Membrane Repairing Capability of Non-Small Cell Lung Cancer Cells Is Regulated by Drug Resistance and Epithelial-Mesenchymal-Transition

The plasma membrane separates the interior of the cells from the extracellular fluid and protects the cell from disruptive external factors. Therefore, the self-repairing capability of the membrane is crucial for cells to maintain homeostasis and survive in a hostile environment. Here, we found that micron-sized membrane pores induced by cylindrical atomic force microscope probe puncture resealed significantly (similar to 1.3-1.5 times) faster in drug-resistant non-small cell lung cancer (NSCLC) cell lines than in their drug-sensitive counterparts. Interestingly, we found that such enhanced membrane repairing ability was due to the overexpression of annexin in drug-resistant NSCLC cells.
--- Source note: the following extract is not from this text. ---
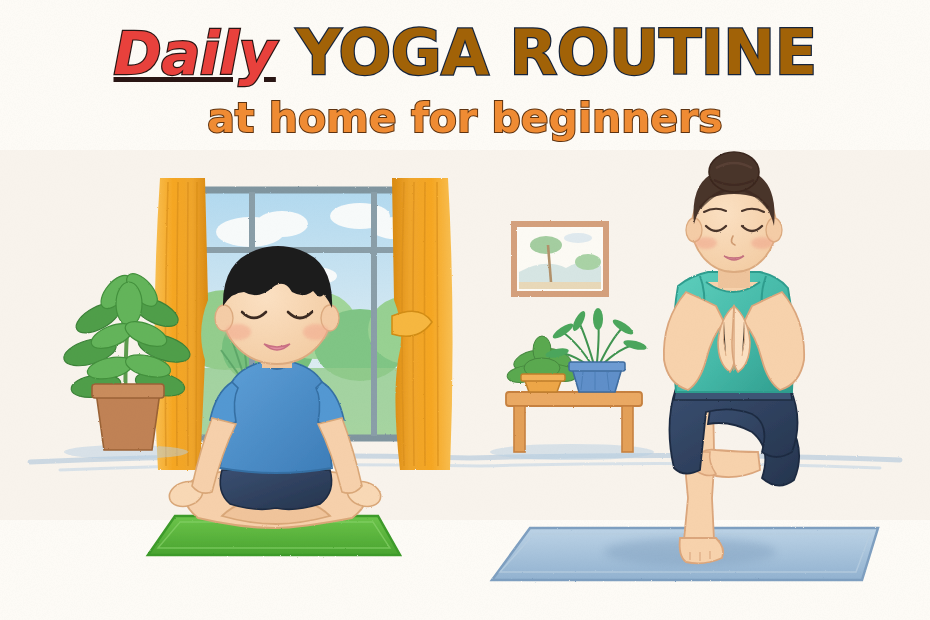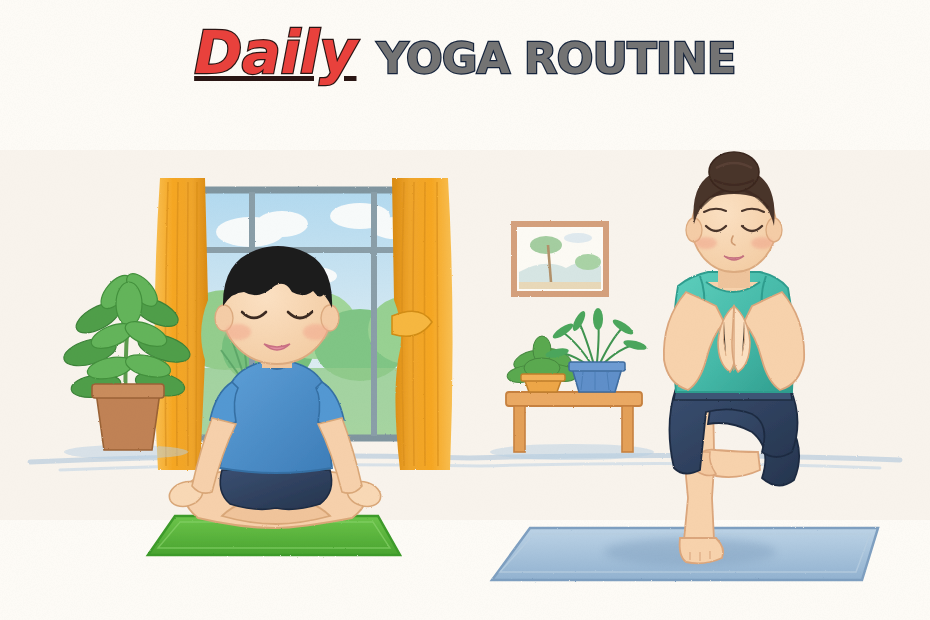"YOGA ROUTINE" .headline .word-main { color: #737373 -> #a16207; font-size: 43px -> 62px }
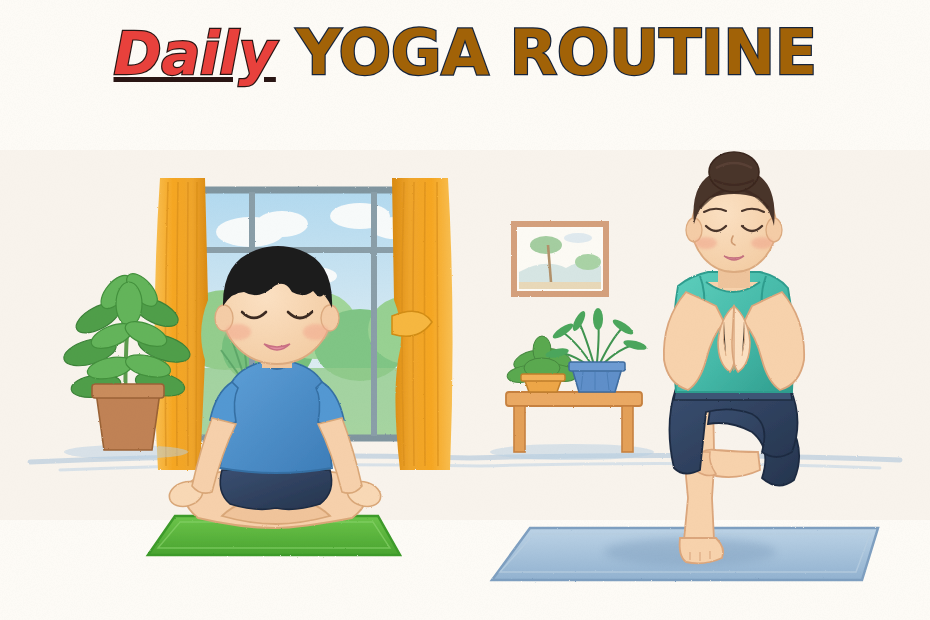"at home for beginners" p.subhead { html: none -> <p>at home for beginners</p> }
In addition, a further similar to 50% reduction in membrane resealing time (i.e., from similar to 23 s to similar to 13 s) was observed through the epithelial-mesenchymal-transition, highlighting the superior viability and potential of highly aggressive tumor cells using membrane resealing as an indicator for assessing the drug-resistivity and pathological state of cancer.

Automated summary

The self-repairing capability of the plasma membrane is crucial for cell survival. This study found that membrane pores induced by atomic force microscope puncture resealed faster in drug-resistant lung cancer cells, and this enhancement was attributed to the overexpression of annexin. Additionally, a significant reduction in membrane resealing time was observed through epithelial-mesenchymal transition, indicating its potential as an indicator for assessing drug resistance and cancer pathology.